Boosting the amount of biofuels in diesel could provide new markets for hard-hit canola producers and encourage more processing capacity, says Alberta Canola.
The association representing canola producers is lobbying the province to boost the amount of biofuels in diesel to five per cent from the existing two per cent.
Alberta’s fuel standard also dictates gasoline sold here must meet a minimum five per cent average of renewable fuels, such as ethanol.
Alberta Canola chairman John Guelly said providing another market for canola would help a farming sector that lost about 40 per cent of its export market in a trade dispute — which shows no signs of ending — with China.
While new markets have been found for canola in Europe and Bangladesh, they have not replaced China’s buying power.
“It’s very tough to replace a customer who takes 40 per cent of your seed.”
Canola producers are hopeful trade issues with China can be resolved, but “there’s no sign it’s going to turn around anytime soon,” he said.
“But you never know. Things seem to happen overnight, sometimes. As fast as the tap gets shut off, it gets reopened.
“We really feel if the mandate was built, there would be more crush facilities built,” said Guelly. “It would be a big stimulator for the industry.
“If they knew there was going to be a supply for the next few years, we’ve heard from a lot of companies they’d be willing to build new crush facilities or increase the size of the ones we already have.”
That means increasing the value-added part of the canola business, which boosts economic development and creates jobs.
It is easier and cheaper to export canola oil than seed, which further helps the industry, whose farmers produced nearly six million tonnes of canola last year.
As well, increasing biofuels fits in with efforts to reduce the province’s carbon footprint and the movement toward more environmental sustainability.
Alberta Canola met with Premier Jason Kenney last summer to pitch its idea, which has also been raised with several government ministers, including Agriculture Minister Devin Dreeshen.
There has been no commitment yet.
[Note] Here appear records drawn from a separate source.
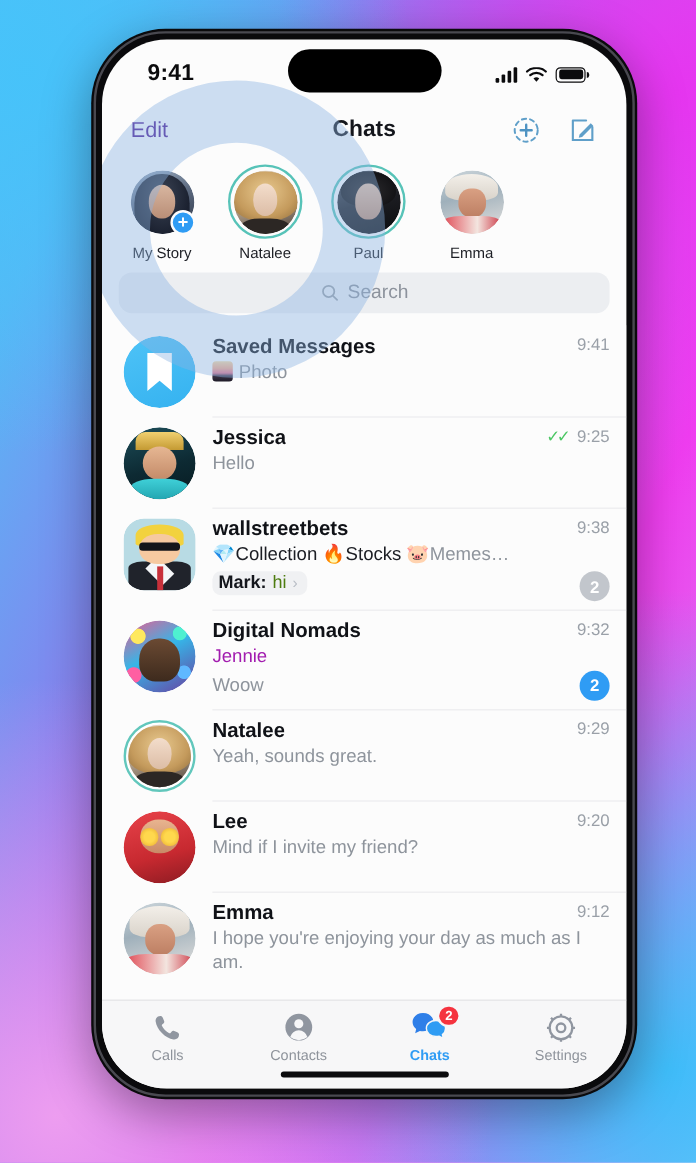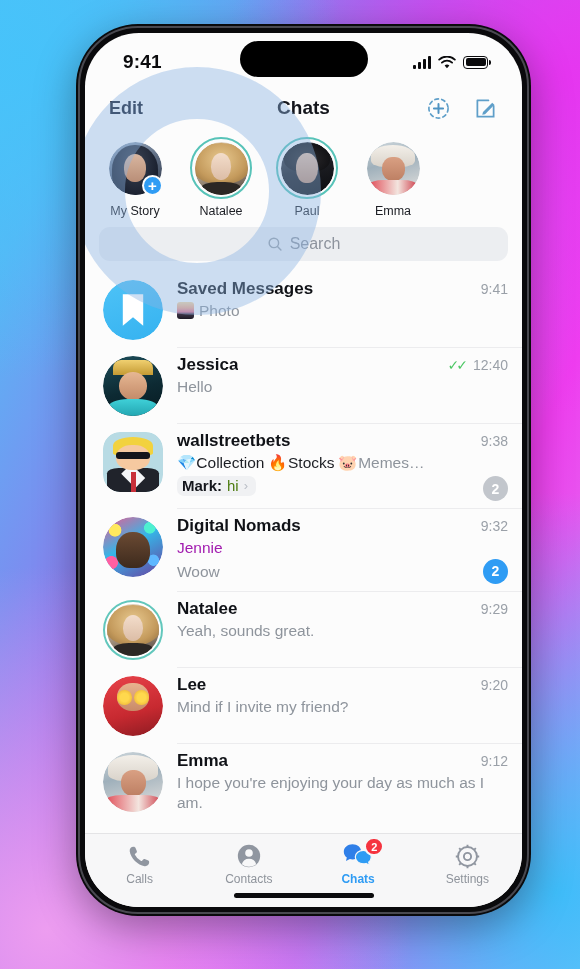--- a/index.html
+++ b/index.html
@@ -68,21 +68,21 @@
     position:relative; padding:1.5px;
   }
   .battery::after{content:"";position:absolute;right:-4px;top:3.5px;width:2px;height:5px;background:#0b0b0d;border-radius:0 2px 2px 0;}
   .battery b{display:block;height:100%;width:100%;background:#0b0b0d;border-radius:2px;}
 
   
   .navbar{
     flex:0 0 46px; display:flex; align-items:center; justify-content:space-between;
     padding:0 24px; position:relative; z-index:5;
   }
-  .nav-edit{ font-size:18px; color:#0f172a;font-weight:bold; }
+  .nav-edit{ font-size:18px; color:#4c1d95; }
   .nav-title{
     position:absolute; left:0; right:0; text-align:center;
     font-size:19px; font-weight:700; color:#14161c; pointer-events:none;
   }
   .nav-actions{ display:flex; align-items:center; gap:22px; margin-left:auto; }
 
   
   .stories{
     flex:0 0 96px; display:flex; align-items:flex-start;
     padding:6px 0 0 14px; gap:14px; position:relative; z-index:5; overflow:hidden;
@@ -114,21 +114,21 @@
   .chatlist{ flex:1 1 auto; overflow:hidden; position:relative; z-index:4; background:#fcfcfc;}
   .row{ display:flex; padding:7px 14px 7px 18px; position:relative; align-items:flex-start;}
   .row + .row::before{
     content:""; position:absolute; left:92px; right:0; top:0; height:1px;
     background:#ececee;
   }
   .row-av{ flex:0 0 60px; width:60px;height:60px;border-radius:50%; overflow:hidden; position:relative; margin-top:2px;}
   .row-av.squircle{ border-radius:17px; }
   .row-av.storyring{ border:2px solid #62c7bc; padding:2px; background:#fff;}
   .row-body{ flex:1 1 auto; min-width:0; padding-left:14px; padding-top:1px;}
-  .row-line1{ display:flex; align-items:center;}
+  .row-line1{ display:flex; align-items:flex-start;}
   .row-title{ font-size:17px; font-weight:700; color:#101217; white-space:nowrap; overflow:hidden; text-overflow:ellipsis;}
   .row-meta{ margin-left:auto; display:flex; align-items:center; gap:5px; padding-left:8px;}
   .row-time{ font-size:14px; color:#9aa0a8; }
   .row-sub{ font-size:15.5px; color:#8e949c; margin-top:2px; line-height:1.33;}
   .row-sub.twoline{ display:block; }
   .sub-author{ color:#a21caf; }
   .topics{ font-size:15.5px; margin-top:2px; line-height:1.3; white-space:nowrap; overflow:hidden;}
   .topics b{ color:#1c1e24; font-weight:400;}
   .topics span.dim{ color:#8e949c;}
   .replychip{
@@ -405,21 +405,21 @@
               <div class="crown"></div>
               <div class="face"></div>
               <div class="scarf"></div>
             </div>
         </div>
         <div class="row-body">
           <div class="row-line1">
             <span class="row-title">Jessica</span>
             <span class="row-meta">
               <span class="ticks">✓✓</span>
-              <span class="row-time">12:40</span>
+              <span class="row-time">9:25</span>
             </span>
           </div>
           <div class="row-sub">Hello</div>
         </div>
       </div>
 
       <div class="row">
         <div class="row-av squircle">
           <div class="ava a-wsb">
             <div class="suit"></div>

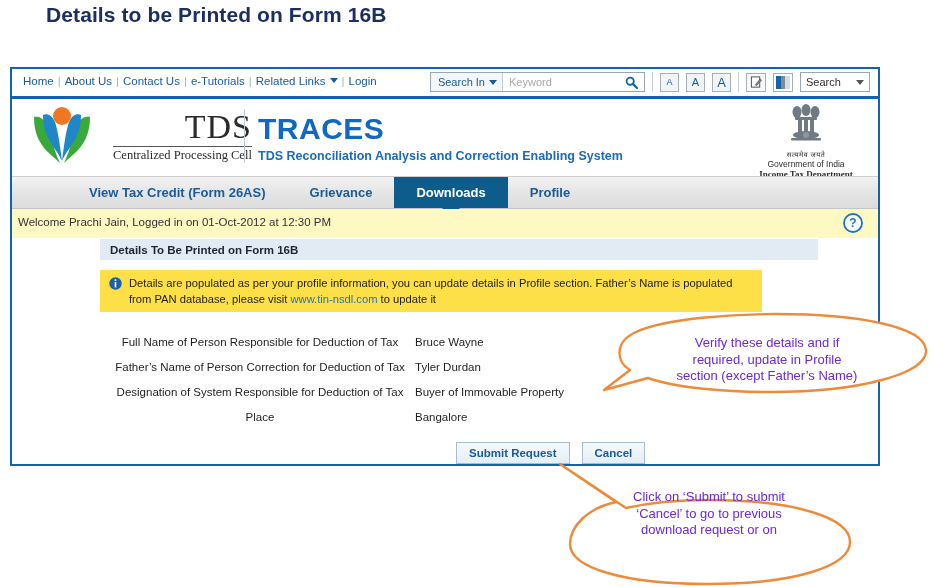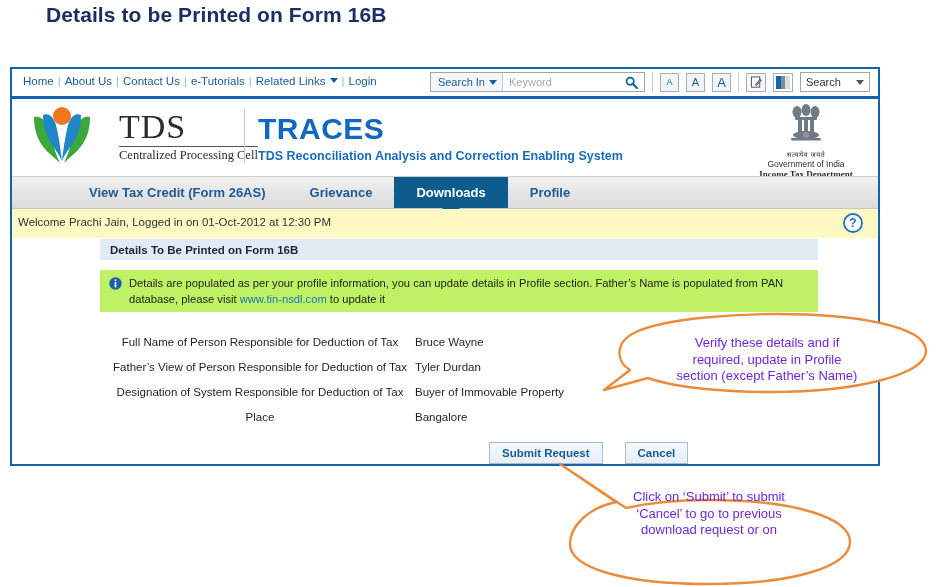--- a/index.html
+++ b/index.html
@@ -156,22 +156,22 @@
     background: #ffffff;
     border-bottom: 1px solid #ffffff;
   }
   .brand-left {
     position: absolute;
     left: 18px; top: 6px;
     display: flex;
     align-items: center;
   }
   .tds-text {
-    margin-left: 25px;
-    text-align: left;
+    margin-left: 19px;
+    text-align: right;
   }
   .tds-word {
     font-family: "Liberation Serif", serif;
     font-size: 34px;
     color: #2b2b2b;
     line-height: 0.95;
     letter-spacing: 1px;
   }
   .tds-rule {
     border-bottom: 1px solid #555;
@@ -287,22 +287,22 @@
     display: flex; align-items: center;
     padding-left: 10px;
     box-sizing: border-box;
     font-size: 11.5px;
     font-weight: bold;
     color: #1a2536;
   }
   .info-strip {
     position: absolute;
     left: 88px; top: 32px;
-    width: 718px; min-height: 36px;
-    background: #bef264;
+    width: 662px; min-height: 36px;
+    background: #fde047;
     box-sizing: border-box;
     padding: 5px 8px 5px 9px;
     display: flex;
     gap: 7px;
   }
   .info-icon {
     flex: 0 0 auto;
     width: 13px; height: 13px;
     margin-top: 1px;
   }
@@ -323,23 +323,23 @@
     height: 25px;
     align-items: flex-start;
     font-size: 11.5px;
     color: #1f1f1f;
   }
   .field-label { width: 310px; white-space: nowrap; text-align: center; }
   .field-value { white-space: nowrap; }
 
   .btn-row {
     position: absolute;
-    left: 442px; top: 204px;
-    display: flex;
-    gap: 22px;
+    left: 409px; top: 204px;
+    display: flex;
+    gap: 12px;
     padding-left: 35px;
   }
   .btn {
     font-size: 11.5px;
     font-weight: bold;
     color: #1a5a96;
     background: linear-gradient(to bottom, #f5f9fc 0%, #e5eef5 100%);
     border: 1px solid #a7bcce;
     padding: 4px 12px;
     box-sizing: border-box;
@@ -493,21 +493,21 @@
         <span>Details are populated as per your profile information, you can update details in Profile section. Father’s Name is populated from PAN database, please visit </span><a href="#">www.tin-nsdl.com</a><span> to update it</span>
       </div>
     </div>
 
     <div class="fields">
       <div class="field-row">
         <div class="field-label">Full Name of Person Responsible for Deduction of Tax</div>
         <div class="field-value">Bruce Wayne</div>
       </div>
       <div class="field-row">
-        <div class="field-label">Father’s View of Person Responsible for Deduction of Tax</div>
+        <div class="field-label">Father’s Name of Person Correction for Deduction of Tax</div>
         <div class="field-value">Tyler Durdan</div>
       </div>
       <div class="field-row">
         <div class="field-label">Designation of System Responsible for Deduction of Tax</div>
         <div class="field-value">Buyer of Immovable Property</div>
       </div>
       <div class="field-row" style="margin-top:0px">
         <div class="field-label">Place</div>
         <div class="field-value">Bangalore</div>
       </div>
Alberta’s current renewable fuel standard expires in January, so canola producers believe the timing is good to make changes.
The canola group and the three other major crop associations that form Team Alberta called on governments to take action to reduce trade barriers.
Farmers’ financial problems have been exasperated by what Guelly has called the “harvest from hell,” because of the amount of crop that can’t be harvested because of the snow.
“Aggressive action from our governments on trade, BRMs (business risk management programs) and the carbon tax is a must,” said Guelly in a statement.
Alberta Pulse Growers chairman Don Shepert said it’s the third bad harvest in the past four years.
“We can’t control the weather, but it’s time for our governments to resolve the political issues that we can control,” said Shepert.